[Data for this exercise]
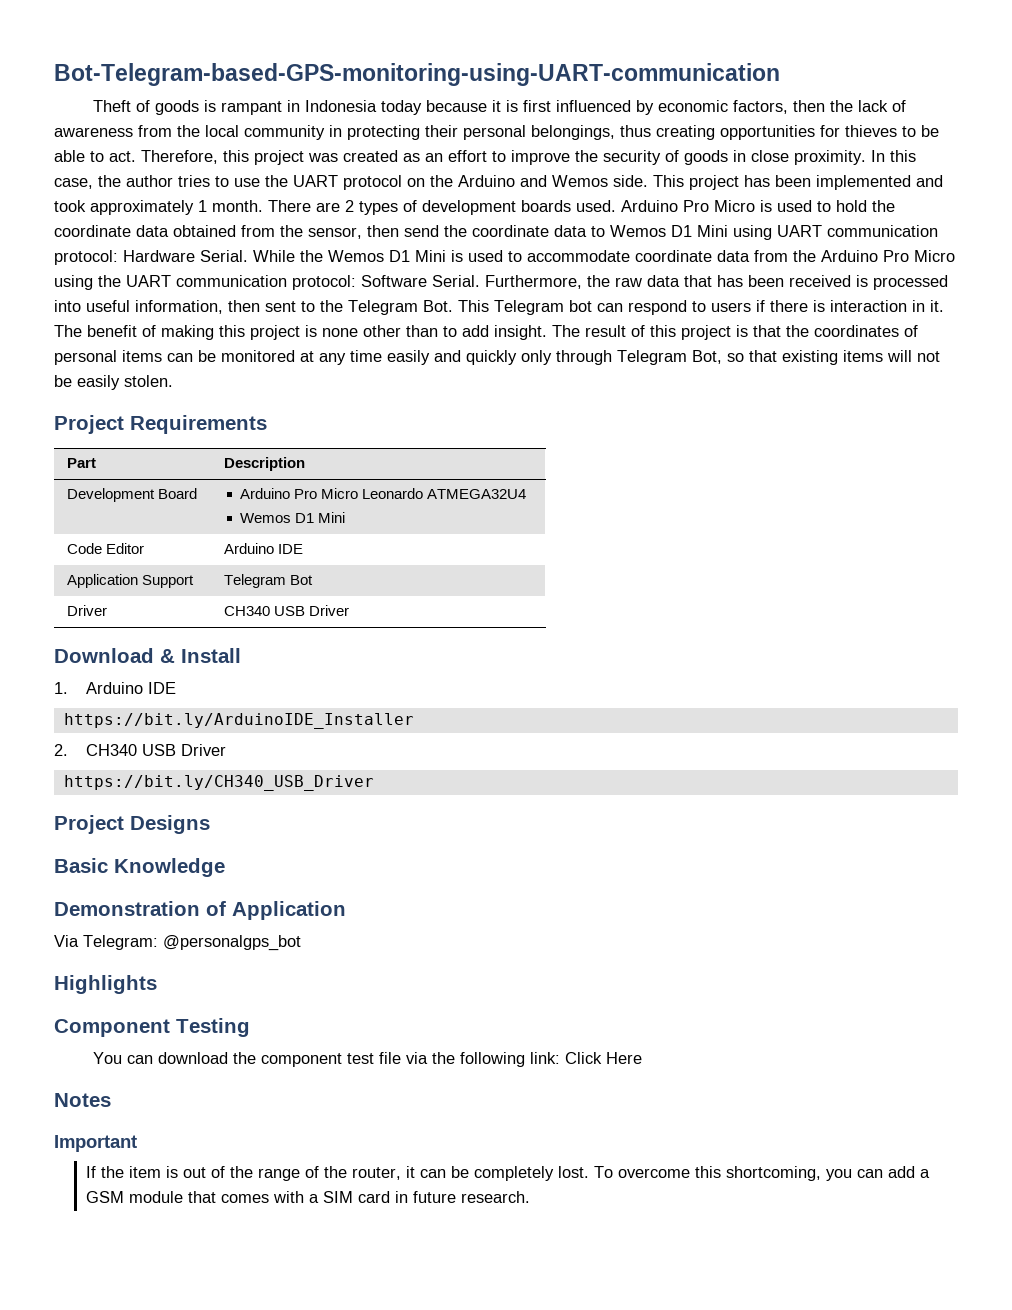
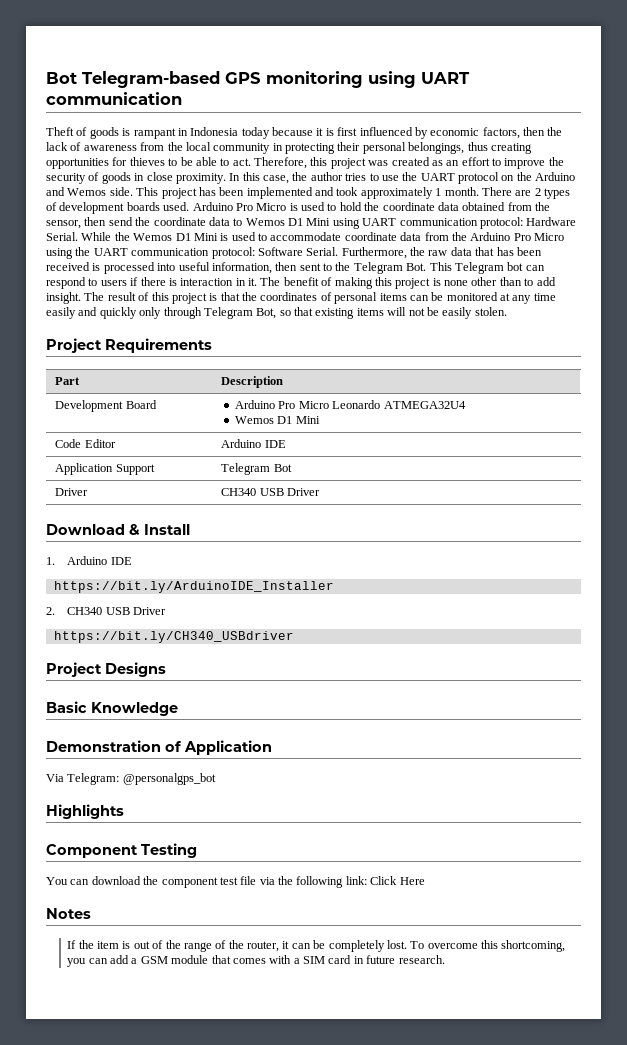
- Bot-Telegram-based-GPS-monitoring-using-UART-communication
+ Bot Telegram-based GPS monitoring using UART communication
- https://bit.ly/CH340_USB_Driver
+ https://bit.ly/CH340_USBdriver
- Important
[/Data for this exercise]
§ **Task to carry out**: Exactly the lines from the one containing "using UART communication" through the last line of the records are to be transcribed, both endpoints included.

§ **Solution to this task**:
+ Bot Telegram-based GPS monitoring using UART communication
- https://bit.ly/CH340_USB_Driver
+ https://bit.ly/CH340_USBdriver
- Important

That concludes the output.